People evacuated popular seaside communities and ran last-minute errands with batteries and gasoline as Hurricane Henri approached Long Island and southern New England, as officials pleaded with the millions of people on the way to the storm to prepare for torrential rains and storm surges. .
Hurricane Henri was about to collide late Sunday morning or afternoon with a long stretch of coastline, as hurricane warnings spread from near the old whaling port of New Bedford, MA, through the luxurious oceanfront estates of New York’s Hamptons, to the summer getaway on Fire Island.
Intense winds and potentially dangerous tidal waves were expected as far east as Cape Cod and as far west as the Jersey coast, and utilities have warned power outages could last a week or even more. Governors urged people to stay home during the brunt of the storm.
Henri was veering a bit further west than originally expected, putting eastern Long Island on target rather than New England. This gave people directly on the way to the storm less time to prepare.

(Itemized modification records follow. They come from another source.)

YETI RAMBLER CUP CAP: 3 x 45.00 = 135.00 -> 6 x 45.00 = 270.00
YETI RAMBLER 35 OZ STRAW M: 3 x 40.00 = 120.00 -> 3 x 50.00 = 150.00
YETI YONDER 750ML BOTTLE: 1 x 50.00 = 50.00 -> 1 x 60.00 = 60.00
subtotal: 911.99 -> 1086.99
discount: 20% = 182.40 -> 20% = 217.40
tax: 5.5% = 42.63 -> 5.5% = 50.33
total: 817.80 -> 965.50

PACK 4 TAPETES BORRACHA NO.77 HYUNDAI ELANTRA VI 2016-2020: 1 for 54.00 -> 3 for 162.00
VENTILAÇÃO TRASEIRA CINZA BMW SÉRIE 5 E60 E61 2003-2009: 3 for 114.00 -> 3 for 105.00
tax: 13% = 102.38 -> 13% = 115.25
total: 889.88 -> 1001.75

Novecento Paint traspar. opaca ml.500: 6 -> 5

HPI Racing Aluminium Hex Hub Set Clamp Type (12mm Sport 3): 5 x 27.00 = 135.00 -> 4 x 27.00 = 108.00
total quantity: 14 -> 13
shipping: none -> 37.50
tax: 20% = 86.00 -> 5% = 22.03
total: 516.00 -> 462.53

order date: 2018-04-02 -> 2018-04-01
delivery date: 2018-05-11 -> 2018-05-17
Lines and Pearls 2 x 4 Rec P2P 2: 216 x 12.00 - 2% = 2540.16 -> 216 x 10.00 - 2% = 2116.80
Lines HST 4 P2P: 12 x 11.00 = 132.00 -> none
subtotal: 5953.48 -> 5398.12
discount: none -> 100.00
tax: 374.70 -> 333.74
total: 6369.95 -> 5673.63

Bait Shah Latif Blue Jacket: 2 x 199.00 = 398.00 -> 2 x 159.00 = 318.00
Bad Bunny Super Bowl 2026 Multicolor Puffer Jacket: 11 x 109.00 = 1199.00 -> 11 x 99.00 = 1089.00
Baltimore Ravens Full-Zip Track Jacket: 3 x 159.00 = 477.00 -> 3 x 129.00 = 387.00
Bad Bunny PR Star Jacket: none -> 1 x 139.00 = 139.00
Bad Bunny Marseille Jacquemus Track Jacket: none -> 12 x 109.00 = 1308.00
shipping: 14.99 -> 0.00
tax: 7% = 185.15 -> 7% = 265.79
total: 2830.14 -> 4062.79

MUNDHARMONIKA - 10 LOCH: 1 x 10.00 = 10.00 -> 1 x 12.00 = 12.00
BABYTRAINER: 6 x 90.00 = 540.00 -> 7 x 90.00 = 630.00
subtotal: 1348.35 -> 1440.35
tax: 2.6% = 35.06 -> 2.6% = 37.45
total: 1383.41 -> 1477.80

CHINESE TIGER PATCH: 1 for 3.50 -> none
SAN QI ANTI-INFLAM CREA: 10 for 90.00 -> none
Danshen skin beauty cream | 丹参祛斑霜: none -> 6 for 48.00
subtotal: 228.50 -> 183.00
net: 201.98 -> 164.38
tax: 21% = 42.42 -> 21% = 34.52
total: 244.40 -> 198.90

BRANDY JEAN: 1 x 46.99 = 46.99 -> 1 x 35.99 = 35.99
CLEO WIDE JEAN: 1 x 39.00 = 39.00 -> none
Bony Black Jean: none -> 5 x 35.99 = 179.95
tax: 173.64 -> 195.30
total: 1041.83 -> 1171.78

A mandatory evacuation order has been issued for some residents closest to water in Madison, Connecticut. The first woman of selection, Peggy Lyons, wrote in a public notice that “Residents who do not leave the evacuation area before 9 p.m. tonight are putting their lives at risk and public safety teams will not be able to answer you once the winds exceed 50 mph “.
Residents and visitors to Fire Island, a narrow strip of sandy villages barely above sea level off the south coast of Long Island, have been urged to evacuate. The last boats to leave will leave on Saturday at 10:40 pm; after that, officials said, there may be no way out for those who decide to weather the storm.
New York Gov. Andrew Cuomo pleaded with residents of the state to make last-minute preparations, warning that Henry’s heavy rains, winds and storm surges could be as devastating as Super Storm Sandy in parts of the state. The governor, who will step down in two days following a sexual harassment scandal, has warned heavy rains are expected to create problems as far as the Hudson River Valley.
âWe have short notice. We’re talking about tomorrow, âCuomo said. âSo if you have to move, if you have to stock up, if you have to go to heights, it has to be today. Please.”
Connecticut Gov. Ned Lamont has warned residents they should prepare to “shelter in place” from Sunday afternoon to at least Monday morning as the state braces for the first possible direct hit of a hurricane for decades. In Rhode Island, Gov. Dan McKee also urged residents of the state to stay at home on Sunday and Monday morning.
âWe consider this to be serious business,â McKee said at a press conference.
Officials said Boston’s Logan International Airport is expected to remain open, but some flights will likely be canceled. And service on some branches of New York’s commuter rail system will be suspended on Sunday. Amtrak Sunday service between New York and Boston has been canceled.
Massachusetts Gov. Charlie Baker on Saturday expressed relief that the latest models suggest Henry will not hit the state directly.
But Baker and McKee in separate briefings warned that high winds and heavy rains could still lead to widespread and prolonged power outages.
The White House said President Joe Biden discussed preparations with governors in the Northeast and New York Lt. Gov. Kathy Hochul, who succeeds Cuomo on Tuesday, also attended.
Biden then began approving emergency declarations with Rhode Island.
Regardless of Henry’s exact landing, large impacts were expected over much of the northeast, extending inland as far as Hartford, Connecticut and Albany, New York, and east. to Cape Cod, which is teeming with tens of thousands of summer tourists.
A storm surge of between 3 and 5 feet (1 to 1.5 m) is possible from Flushing, New York, to Chatham, Mass., And for parts of the north shore and south shore of Long Island, said the hurricane center.
Rainfall of between 3 and 6 inches (7.5 to 15 centimeters) is expected from Sunday to Monday.